A continuación les entregamos algunos consejos para que en sus empresas vivan de forma más saludable:

- Nunca te saltes el desayuno: Es mejor que te levantes diez minutos antes y desayunes en tu casa. Así tendrás más energía durante el día, y evitarás estar comiendo productos azucarados durante la mañana y sentirte fatigado.

- Organízate con tu equipo: Habla con tus compañeros de trabajo para cambiar las galletas y/o el pan por frutas. Éstas entregan energía y pocas calorías. Lo ideal es que comas 5 frutas y verduras diarias (alrededor de 400 gramos).

- Evita reuniones a la hora de almuerzo: Si es que tienes que reunirte con alguien de tu trabajo, trata de hacerlo a otra hora para que puedan comer tranquilamente.

- Siempre ten a mano una colación: No pases del desayuno al almuerzo sin comer nada. Es necesario que comas un snack saludable a media mañana y a media tarde para mantener el metabolismo activo. Algunos ejemplos recomendables son barritas de cereales, yogurt descremado, fruta, un puñado de frutos secos.

- Busca un lugar donde puedas guardar tu comida: Lo ideal sería que tu lugar de trabajo cuente con platos, cubiertos, microondas y un pequeño refrigerador. De esta manera, podrás guardar tus alimentos y tus comidas serán más ordenadas.

- Lleva comida de tu casa: Cada vez que puedas, prepara el almuerzo en tu casa y llévalo en un recipiente a tu trabajo. No sólo ahorraras dinero, sino que también podrás prepararla de manera más sana, a tu gusto, y evitarás la comida chatarra.

- No almuerces en tu puesto de trabajo: A no ser que tengas muchas cosas que hacer de manera urgente, no comas sentado frente a tu escritorio. Al menos, tómate alrededor de 20 minutos para sentarte en una mesa aparte para almorzar tranquilamente y olvidarte del trabajo por un momento.

- Aumenta tu consumo de líquido: Es recomendable que bebas dos litros de agua al día, cosa que fácilmente puedes hacer en tu lugar de trabajo con una botella de agua desechable. De esta manera, te sentirás más satisfecho sin necesidad de comer a deshoras.

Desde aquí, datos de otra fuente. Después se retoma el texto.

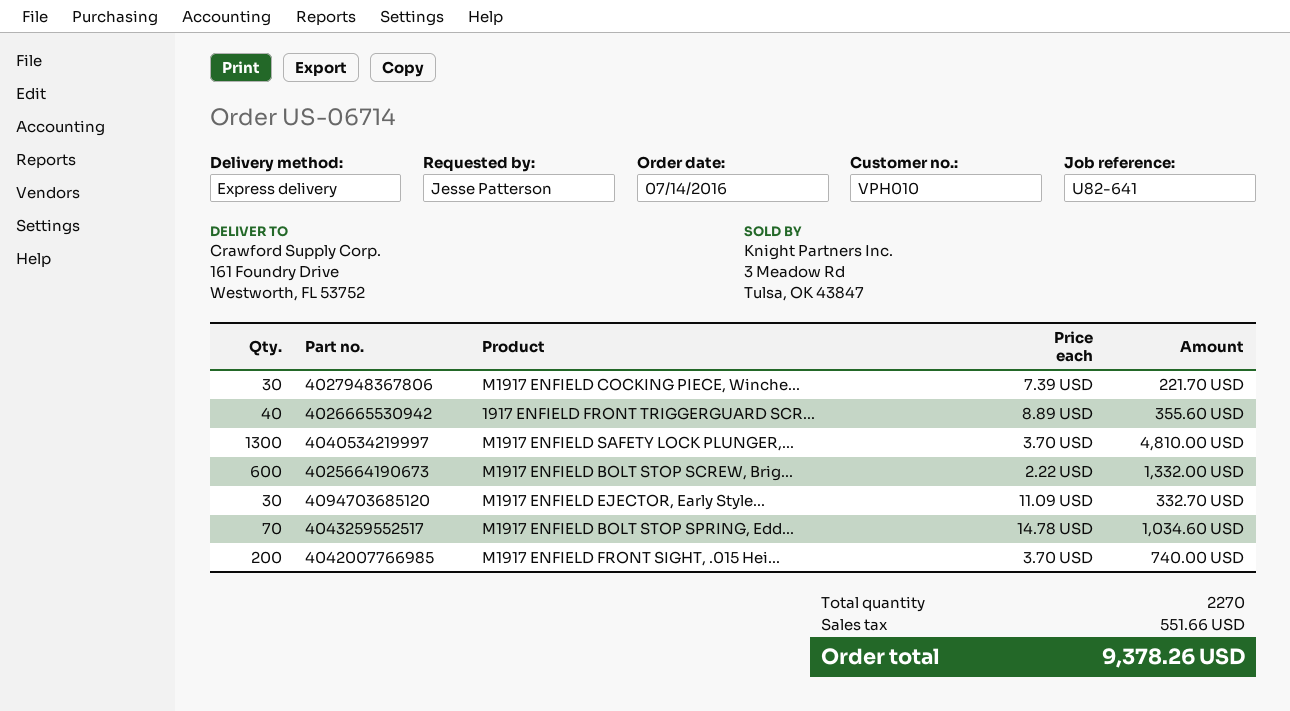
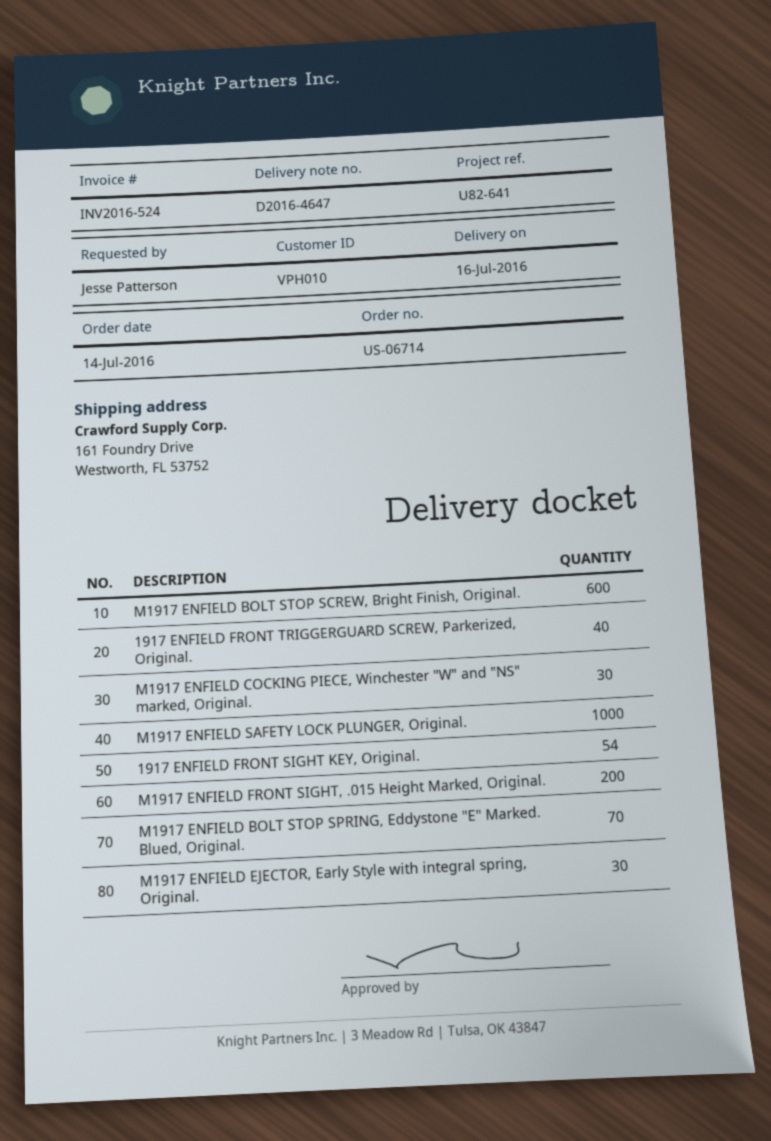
M1917 ENFIELD SAFETY LOCK PLUNGER,...: 1300 -> 1000
1917 ENFIELD FRONT SIGHT KEY, Original.: none -> 54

- Aliméntate en las salidas a terreno: Si te toca salir de tu lugar fijo de trabajo, lleva una colación para no pasar hambre. Las barritas de cereales son muy prácticas en este caso porque ocupan poco espacio y sacian tu apetito.

- Siempre elige una opción saludable: En el caso que te toque almorzar afuera de tu lugar de trabajo, o tienes que comprar tu comida, opta por alternativas sanas como ensaladas, sándwich en pan integral.